O verbo é estimular
Camila Saccomori, 33 anos, mãe da Pietra, 10 meses
Coluna publicada em 23 de janeiro no caderno Meu Filho (Zero Hora)
Livrinhos de pano, de borracha, de fantoches e de papel. DVDs de músicas, de contos de fadas, filmes e desenhos animados. Peça de teatro infantil, sessões especiais de cinema e até uma noite de autógrafos. Esse é o currículo cultural da Pietra acumulado nos últimos 10 meses. Incluo ainda na bagagem da pitoca algumas visitas a eventos de beleza, moda e decoração em finais de tarde, reflexo de convites de trabalho que procuro volta e meia participar.
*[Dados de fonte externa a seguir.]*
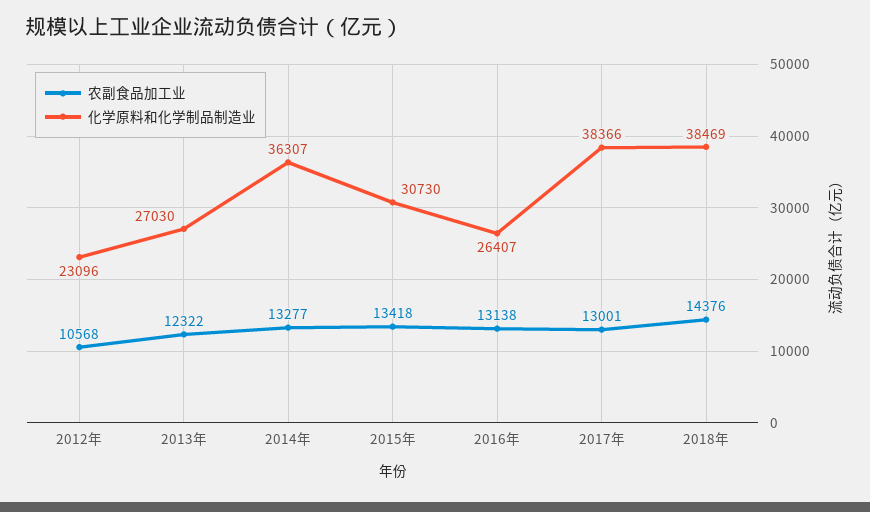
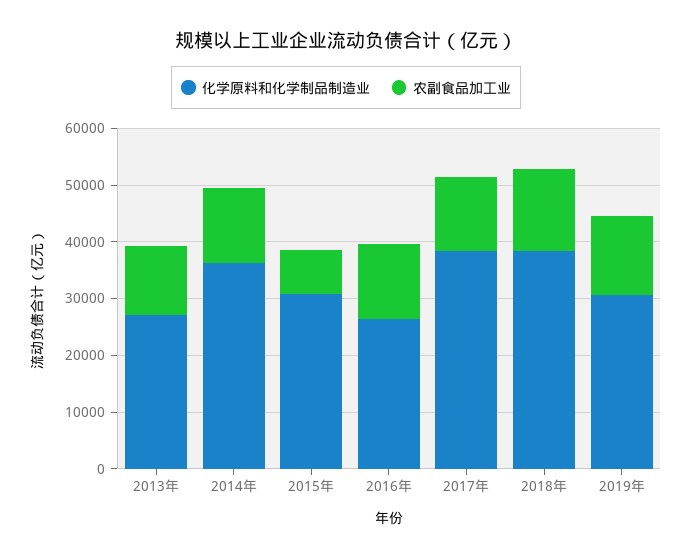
农副食品加工业, 2012年: 10568 -> none
化学原料和化学制品制造业, 2012年: 23096 -> none
农副食品加工业, 2015年: 13418 -> 8000
化学原料和化学制品制造业, 2019年: none -> 30000
农副食品加工业, 2019年: none -> 14000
Parece agenda de adulto ler, ir ao teatro e ao cinema? Pois este mês, ao catar novos passeios para as férias de verão, me peguei justamente questionando esse tema. Desde que a baixinha nasceu, sempre tentamos inclui-la nas inúmeras opções de cultura e entretenimento que nos cercam, seja em casa ou fora. O que pretendemos com isso, sem muitas grandes pretensões além de diversão, é acostumá-la com programas que fazem parte da rotina familiar.
Agora que a Pietra começa a mostrar suas preferências (desde novas posições para dormir, curtição de novos sabores até escolher qual brinquedo da caixa pegar), fiquei curiosa para observar suas reações diante de tanta novidade. O quanto estará entendendo das coisas que lê, vê e ouve?
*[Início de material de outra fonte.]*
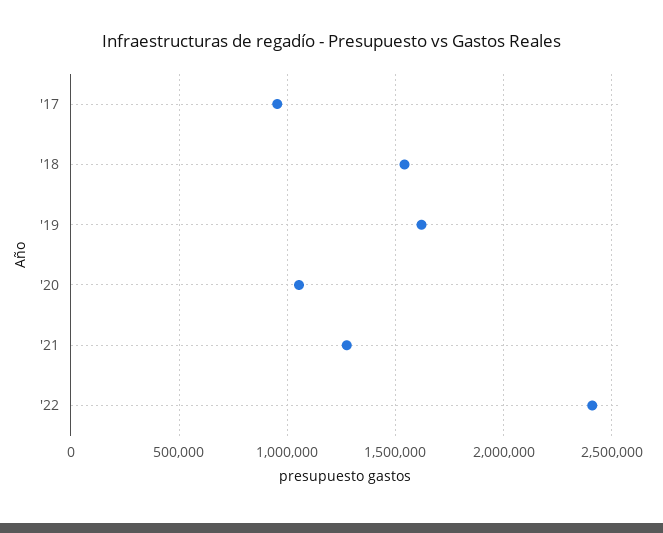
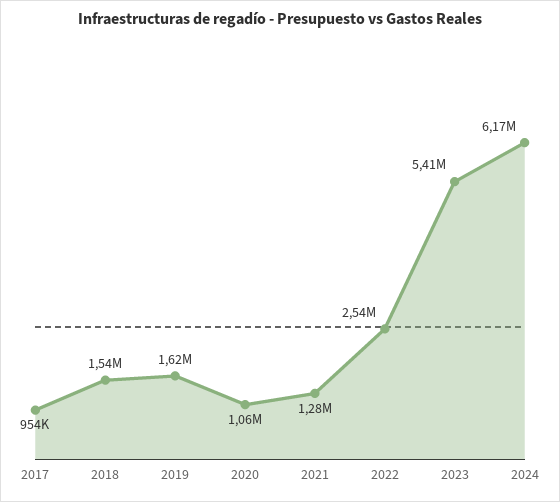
'22: 2400000 -> 2540000
2023: none -> 5410000
2024: none -> 6170000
– Ao contrário do que já se pensou (os bebês já foram muito subestimados), as crianças pequenas têm um grande potencial de aprendizagem. Por isso, quanto mais estímulos, mais facilidade a criança terá em se adaptar ao ambiente e às diferentes situações que irão se apresentar ao longo do desenvolvimento – afirma a psicóloga Gabriela Seben, mestre em Psicologia Social pela PUCRS.
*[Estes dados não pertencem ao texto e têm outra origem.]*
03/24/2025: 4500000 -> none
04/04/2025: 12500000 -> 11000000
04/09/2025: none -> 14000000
Gabriela reforça que a estimulação infantil, que vem da interação com os pais e o ambiente, é mesmo a base para o desenvolvimento futuro, mas salienta que isso não se resume a proporcionar atividades como aulas de línguas ou idas a exposições de arte:
– Importa muito a qualidade do cuidado e afeto transmitido pelos pais.
Oba, estamos no caminho certo! Mas durante a conversa com a psicóloga, me peguei pensando em como é fácil exagerar em relação aos estímulos infantis. Na ânsia de acertar e proporcionar o melhor aos nossos filhos, às vezes podemos pecar por excesso sem perceber. Eu mesma já notei que depois de um dia cheio, é difícil para a filhota conciliar o sono, então a solução é diminuir o ritmo nos dias seguintes.
– Cada criança se desenvolve no próprio ritmo, por isso não adianta mesmo forçar. Os pais devem avaliar o que consideram importante para o filho, evitando também uma possível situação geradora de estresse à criança quando envolvida em muitas atividades – conclui a psicóloga.
E você, o que curte fazer com seus filhos? Conte nos comentários!